Let It Be was given more focused attention, and was played a total of 16 times. These performances were led by McCartney, who called out suggestions as the others played. John Lennon was on bass guitar for this part of the day, as the group were intending to record no overdubs and McCartney was at the piano.

The Beatles 50 Years Ago Today: January 8, 1969

The Beatles' Get Back/Let It Be sessions were on Day 5 and the group continued to work. Early in the day, were rehearsals of Two Of Us, Don't Let Me Down, I've Got A Feeling and On . The Beatles were in reasonably high spirits at this point, playing through the songs with enthusiasm which was sadly lacking elsewhere for much of January 1969.

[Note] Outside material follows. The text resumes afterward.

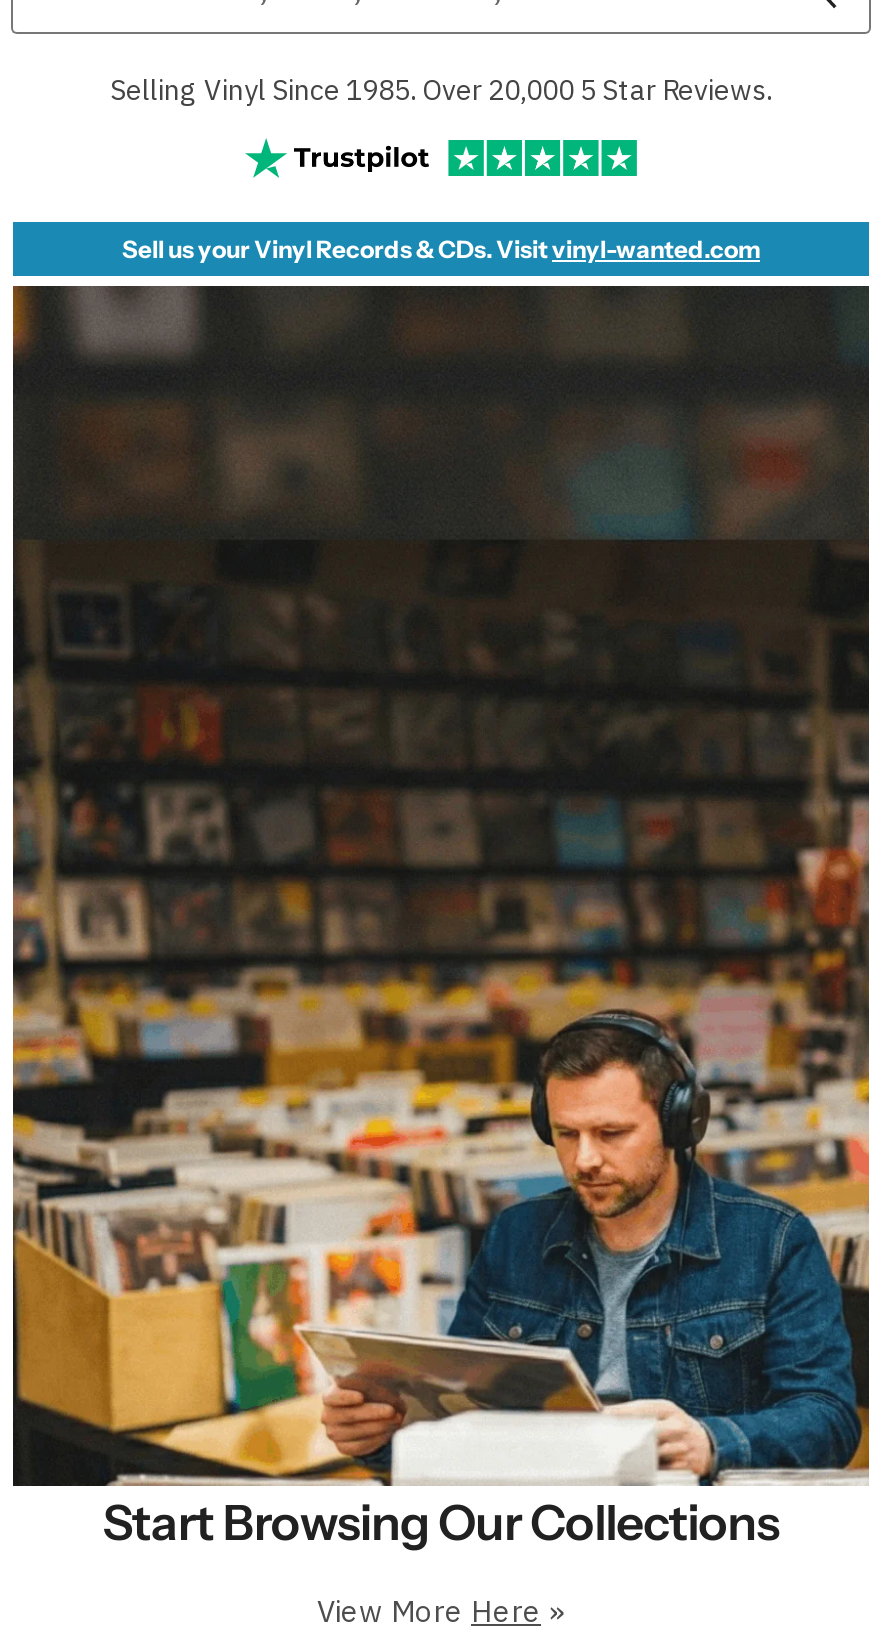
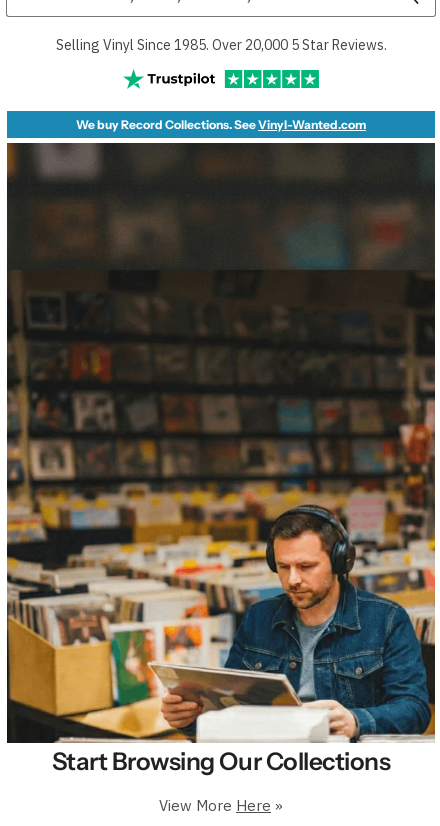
- Sell us your Vinyl Records & CDs. Visitvinyl-wanted.com
+ We buy Record Collections. SeeVinyl-Wanted.com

The group performed George Harrison's All Things Must Pass which the other Beatles remained unenthusiastic towards. Equally aimless were versions of She Came In Through The Bathroom Window and Maxwell's Silver Hammer, songs which The Beatles would return to with greater focus later in 1969.

Another Abbey Road song making its debut on this day was Mean Mr Mustard. John Lennon had recorded a demo of the song in May 1968, but it was not considered for the White Album. On this day The Beatles performed a rough version which wasn't much different from the final release, although in the lyrics Pam was known as Shirley.

Another Harrisong, I Me Mine, received more attention, with the group playing a total of 41 versions, although more often than not these were incomplete. This was the only day in January 1969 that The Beatles played it; although it was discussed in subsequent days, there was little inclination to return to it after this.

George Harrison had written I Me Mine the night before, and it began as a plain acoustic song. The Let It Be film showed some footage of The Beatles working on the song on this day, but the album version was a re-recording made in January 1970.

Two songs by Paul McCartney, Let It Be and The Long And Winding Road, had by this stage been established as proper contenders deserving sustained work. McCartney had by now completed writing both songs, so much of his efforts were devoted to helping the rest of the group learn the chord changes and arrangements.

Of the cover versions and improvisations, there was little from this day that was noteworthy, most of them being brief renditions in between proper rehearsals. Two early Lennon-McCartney compositions – Too Bad About Sorrows and Just Fun – were performed, but each lasted just seconds.

Source: The Complete Beatles Chronicle - Mark Lewisohn

The Beatles 50 Years Ago Today: January 7, 1969

The Get Back/Let It Be sessions were a typical blend of original song rehearsals and jam sessions on this 4th day of recording.

Get Back was lacking most of its final lyrics in the verses. Although it was later held over for the Abbey Road album, Maxwell's Silver Hammer also made an appearance on this day.

They also performed early versions of Golden Slumbers and She Came In Through The Bathroom Window, and Lennon led the group through three versions of Gimme Some Truth, a song which he'd later record for 1971's Imagine album.

John Lennon tried to get the group interested in Across The Universe, which they had recorded in February 1968. Nearly a year on, and Lennon struggled to remember the words, and the performance lacked the elegantly light touch that the earlier recording had.

The day was spent on I've Got A Feeling and Don't Let Me Down, which had been earmarked early on during the Twickenham sessions as contenders for the mooted live performance. At this stage the songs weren't developing significantly, but were instead being rehearsed multiple times until The Beatles were happy they were familiar with the structure.